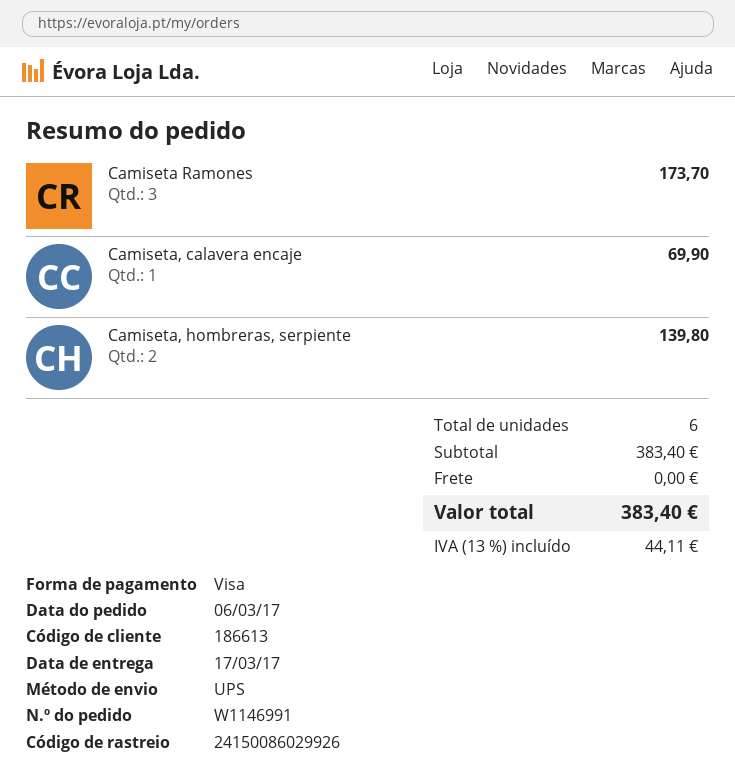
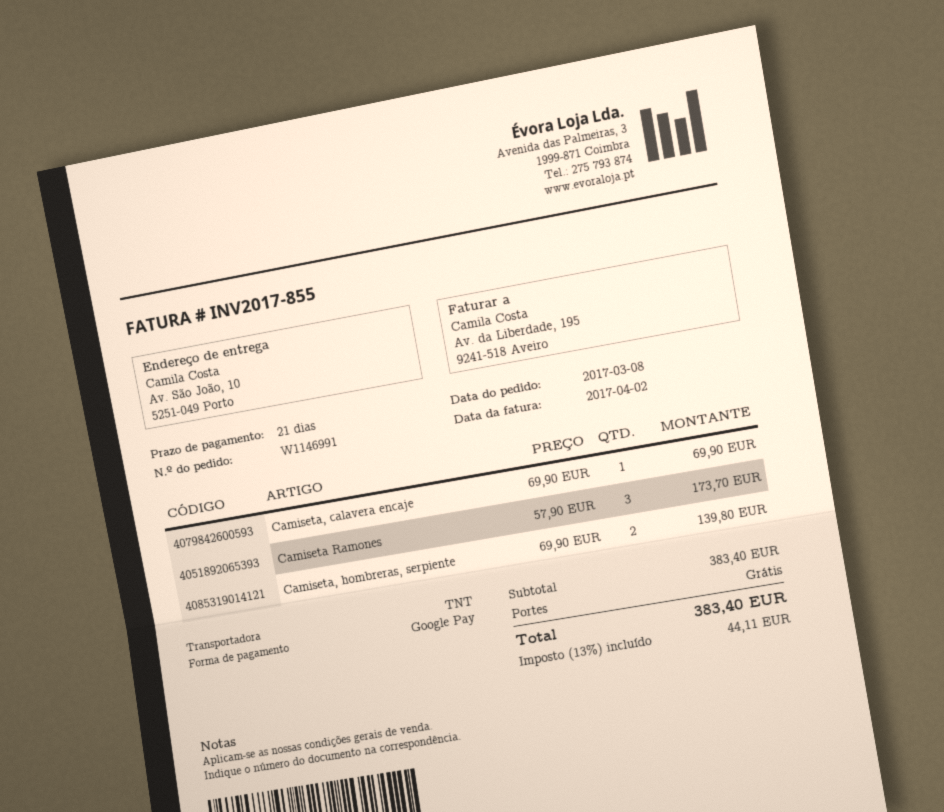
order date: 2017-03-06 -> 2017-03-08
payment method: Visa -> Google Pay
shipping method: UPS -> TNT

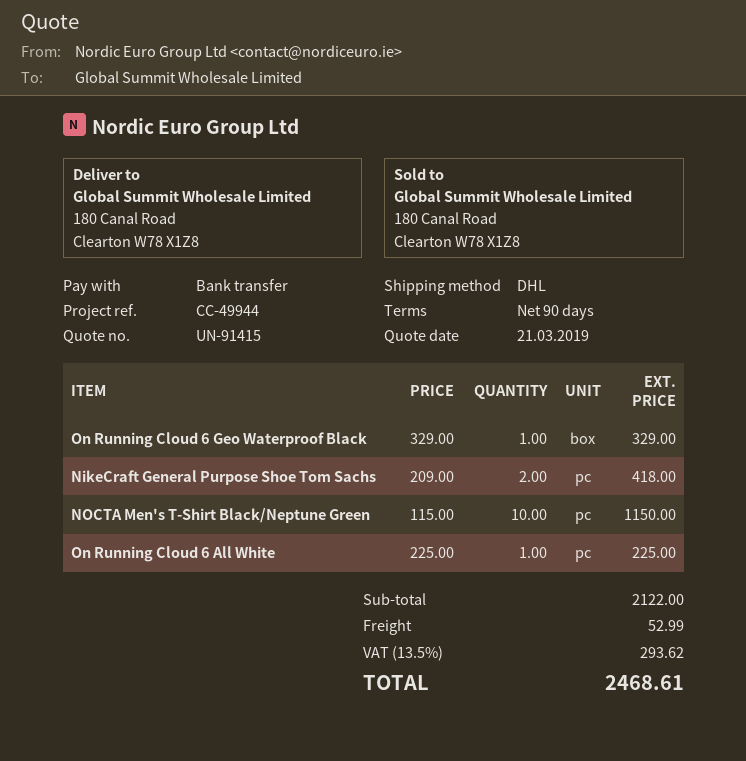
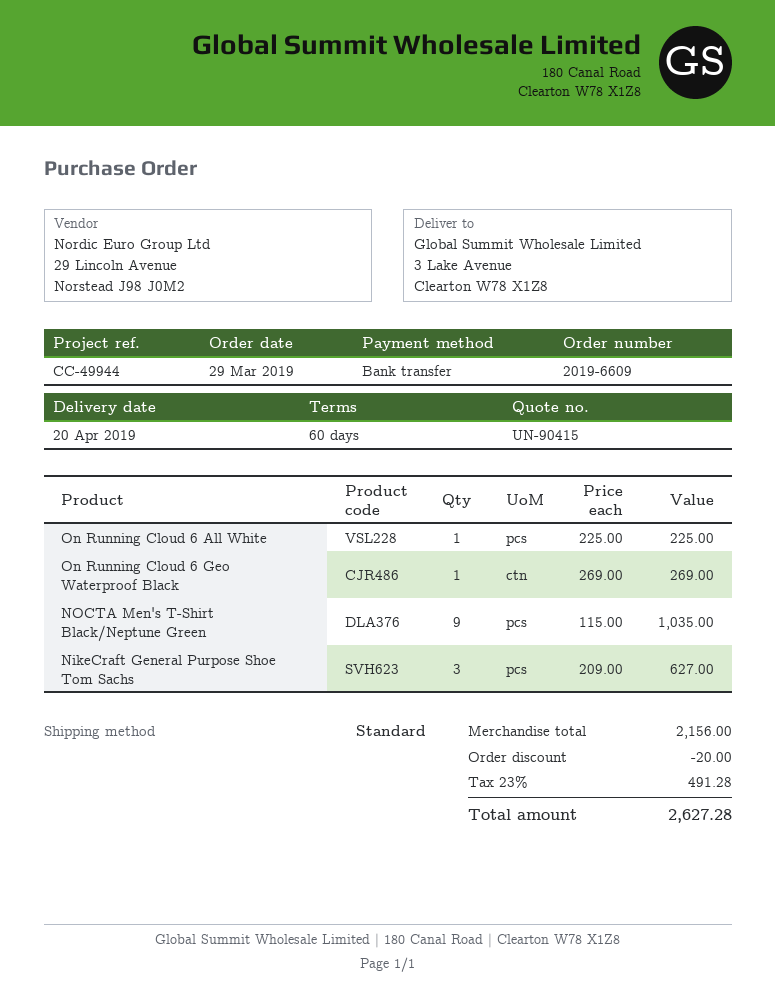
quote number: UN-91415 -> UN-90415
payment terms: 90 days -> 60 days
shipping method: DHL -> standard
ship to: 180 Canal Road, Clearton W78 X1Z8 -> 3 Lake Avenue, Clearton W78 X1Z8
On Running Cloud 6 Geo Waterproof Black: 1 x 329.00 = 329.00 -> 1 x 269.00 = 269.00
NikeCraft General Purpose Shoe Tom Sachs: 2 x 209.00 = 418.00 -> 3 x 209.00 = 627.00
NOCTA Men's T-Shirt Black/Neptune Green: 10 x 115.00 = 1150.00 -> 9 x 115.00 = 1035.00
subtotal: 2122.00 -> 2156.00
discount: none -> 20.00
shipping: 52.99 -> none
tax: 13.5% = 293.62 -> 23% = 491.28
total: 2468.61 -> 2627.28

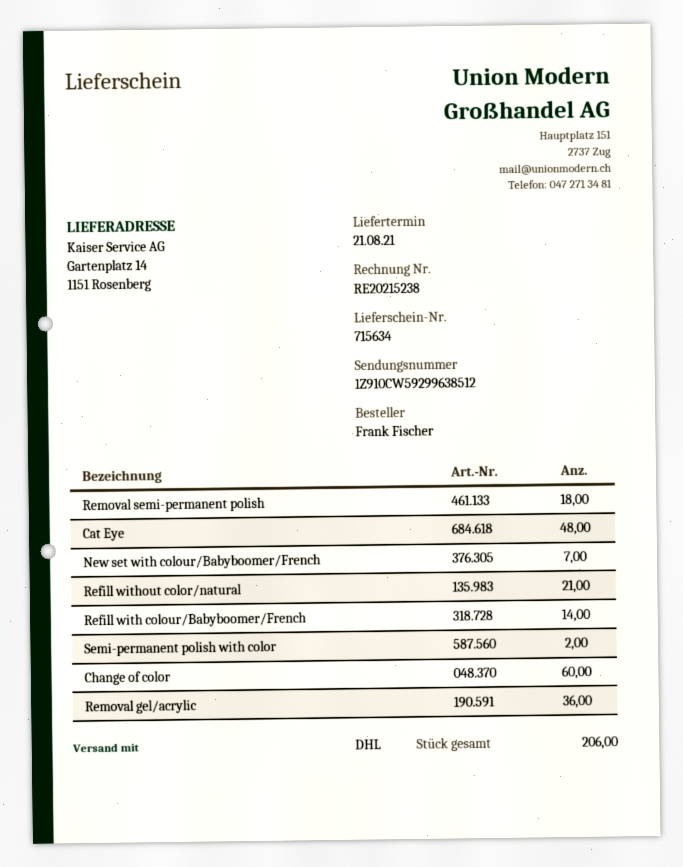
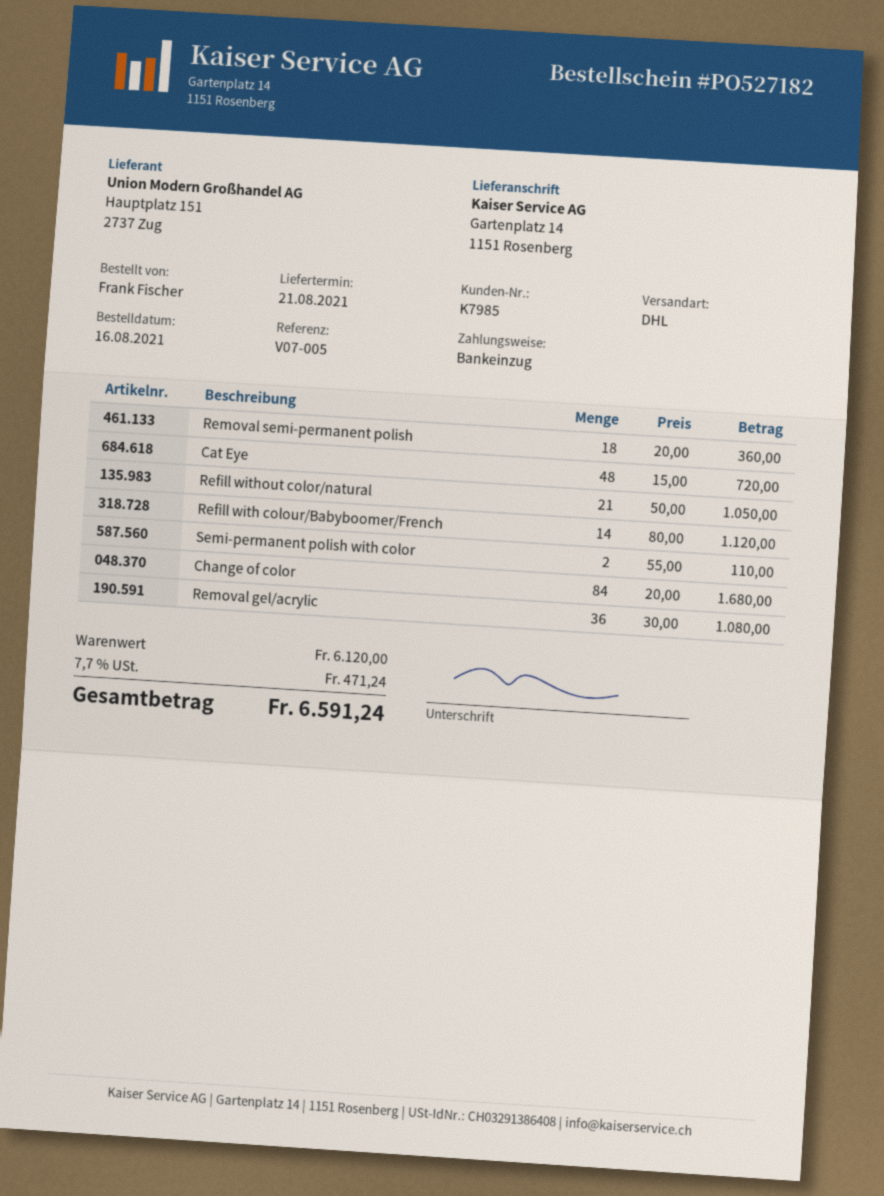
New set with colour/Babyboomer/French: 7 -> none
Change of color: 60 -> 84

Your task:
Retype, without any change, every line from the one with "New set with" to the bottom of the listing.

Solution for this task:
New set with colour/Babyboomer/French: 7 -> none
Change of color: 60 -> 84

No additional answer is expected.